Kefalas Charalampos, Karlafti Eleni, Zatagias Apostolos, Karakatsanis Anestis, Tsakiris Georgios, Michalopoulos Antonios, Paramythiotis Daniel
1st Propaedeutic Surgery Department, AHEPA University General Hospital of Thessaloniki, Aristotle University of Thessaloniki, Greece.
Emergency Department, AHEPA University Hospital, Aristotle University of Thessaloniki, Greece.
Ann Med Surg (Lond). 2022 Aug 1;80:104288. doi: 10.1016/j.amsu.2022.104288. eCollection 2022 Aug.
And importance: The most common postoperative complications after inguinal hernia repair are hernia recurrence, hematoma, seroma, wound infection, chronic pain, numbness and swelling. The aim of this case report is to present a rare complication of inguinal hernia repair, a large scrotal abscess that was caused by an inoculated scrotal hematoma 3 months after Transabdominal Preperitoneal bilateral inguinal hernia repair.
An 84-year-old patient presented to the emergency department complaining about fever, pain and progressive swelling of the left hemiscrotum. He had undergone a Transabdominal Preperitoneal bilateral inguinal hernia repair 3 months earlier and a scrotal paracentesis 17 days earlier due to a scrotal hematoma. The pelvic CT scan was indicative of a large abscess in the left hemiscrotum compressing the ipsilateral testicle. Surgical exploration of the inguinal area was performed and considering the patient's advanced age the abscess was excised "en bloc" with the ischemic ipsilateral testicle. The patient had an uneventful recovery and was discharged home on the third postoperative day.
Scrotal abscess, although rare, should be considered in the differential diagnosis of scrotal pain after inguinal hernioplasty. Scrotal drainage is sometimes used in order to relive the patient's discomfort caused by a swollen scrotum, but if not performed properly it can lead to serious infections. Postoperatively, a suction drain or elevation and compression of the scrotum may prevent scrotal complications.
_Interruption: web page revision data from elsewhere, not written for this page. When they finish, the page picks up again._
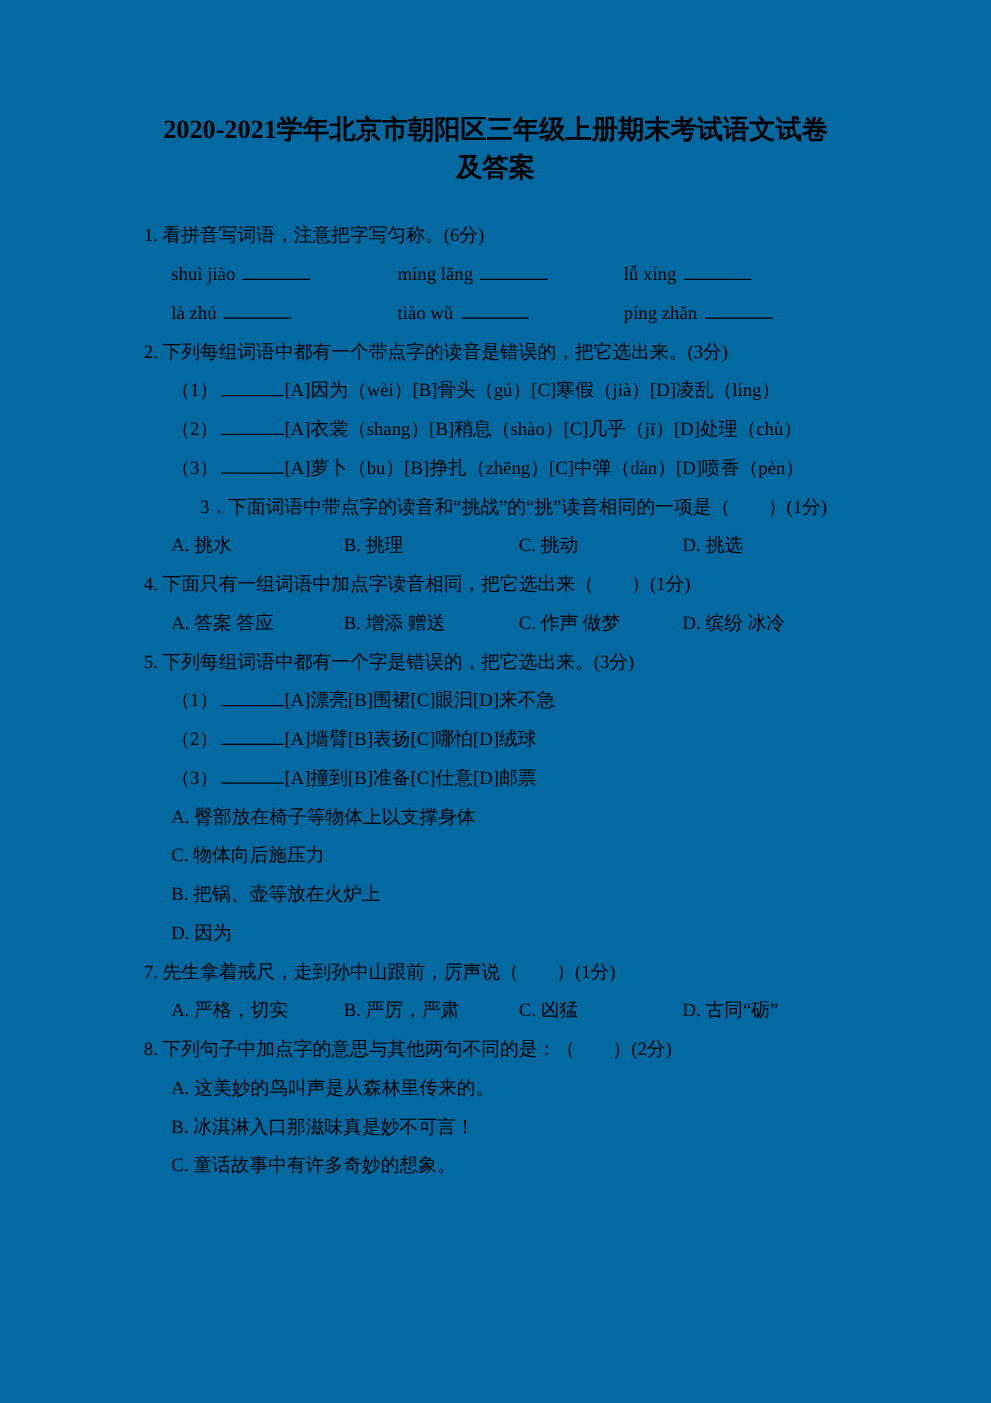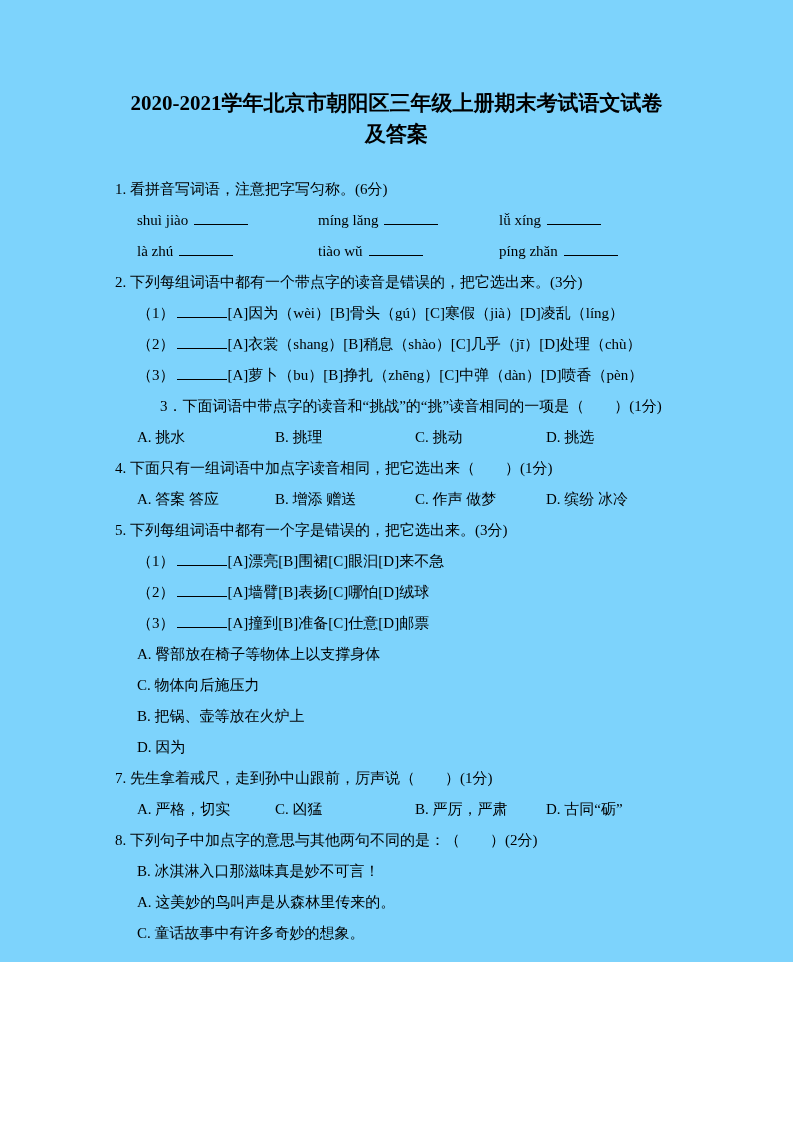--- a/index.html
+++ b/index.html
@@ -1,22 +1,22 @@
 <!DOCTYPE html>
 <html><head>
 <meta charset="utf-8">
 <style>
   * { box-sizing: border-box; }
   html, body { margin: 0; padding: 0; background: #ffffff; }
   .page {
     position: relative;
     width: 793px;
-    height: 962px;
+    height: 1122px;
     margin: 0 auto;
-    background: #7dd3fc;
+    background: #0369a1;
     color: #000000;
     font-family: "Liberation Serif", "DejaVu Serif", serif;
     overflow: hidden;
   }
   .title { padding-top: 88px; text-align: center; font-weight: bold; font-size: 21px; line-height: 50px; }
   .content { padding: 24px 44px 0 115px; font-size: 15px; }
   .line { margin: 0; line-height: 31px; white-space: nowrap; }
   .indent { padding-left: 22px; }
   .sp { padding-left: 5px; margin-left: 40px; }
   .blank {
@@ -100,27 +100,27 @@
       <p class="line indent">A. 臀部放在椅子等物体上以支撑身体</p>
       <p class="line indent">C. 物体向后施压力</p>
       <p class="line indent">B. 把锅、壶等放在火炉上</p>
       <p class="line indent">D. 因为</p>
     </section>
 
     <section>
       <p class="line">7. 先生拿着戒尺，走到孙中山跟前，厉声说（　　）(1分)</p>
       <div class="line indent opt-row">
         <span class="opt">A. 严格，切实</span>
+        <span class="opt">B. 严厉，严肃</span>
         <span class="opt">C. 凶猛</span>
-        <span class="opt">B. 严厉，严肃</span>
         <span class="opt">D. 古同“砺”</span>
       </div>
     </section>
 
     <section>
       <p class="line">8. 下列句子中加点字的意思与其他两句不同的是：（　　）(2分)</p>
+      <p class="line indent">A. 这美妙的鸟叫声是从森林里传来的。</p>
       <p class="line indent">B. 冰淇淋入口那滋味真是妙不可言！</p>
-      <p class="line indent">A. 这美妙的鸟叫声是从森林里传来的。</p>
       <p class="line indent">C. 童话故事中有许多奇妙的想象。</p>
     </section>
 
   </div>
 </div>
 
 </body></html>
Scrotal abscess is a rare complication of inguinal hernioplasty. Scrotal care pathways establishment after inguinal hernia repair could help reduce and manage complications.
及其重要性:腹股沟疝修补术后最常见的并发症是疝复发、血肿、血清肿、伤口感染、慢性疼痛、麻木和肿胀。本病例报告的目的是呈现腹股沟疝修补术一种罕见的并发症,即经腹腹膜前双侧腹股沟疝修补术后3个月,接种性阴囊血肿导致的巨大阴囊脓肿。
一名84岁患者因左侧阴囊发热、疼痛和进行性肿胀就诊于急诊科。他3个月前接受了经腹腹膜前双侧腹股沟疝修补术,17天前因阴囊血肿接受了阴囊穿刺引流。盆腔CT扫描显示左侧阴囊有一个巨大脓肿,压迫同侧睾丸。对腹股沟区进行了手术探查,考虑到患者年事已高,将脓肿与缺血的同侧睾丸“整块”切除。患者术后恢复顺利,术后第三天出院。
阴囊脓肿虽然罕见,但在腹股沟疝修补术后阴囊疼痛的鉴别诊断中应予以考虑。有时会进行阴囊引流以缓解阴囊肿胀给患者带来的不适,但如果操作不当可能会导致严重感染。术后,使用吸引引流管或抬高并压迫阴囊可能预防阴囊并发症。
阴囊脓肿是腹股沟疝修补术的一种罕见并发症。建立腹股沟疝修补术后的阴囊护理路径有助于减少和管理并发症。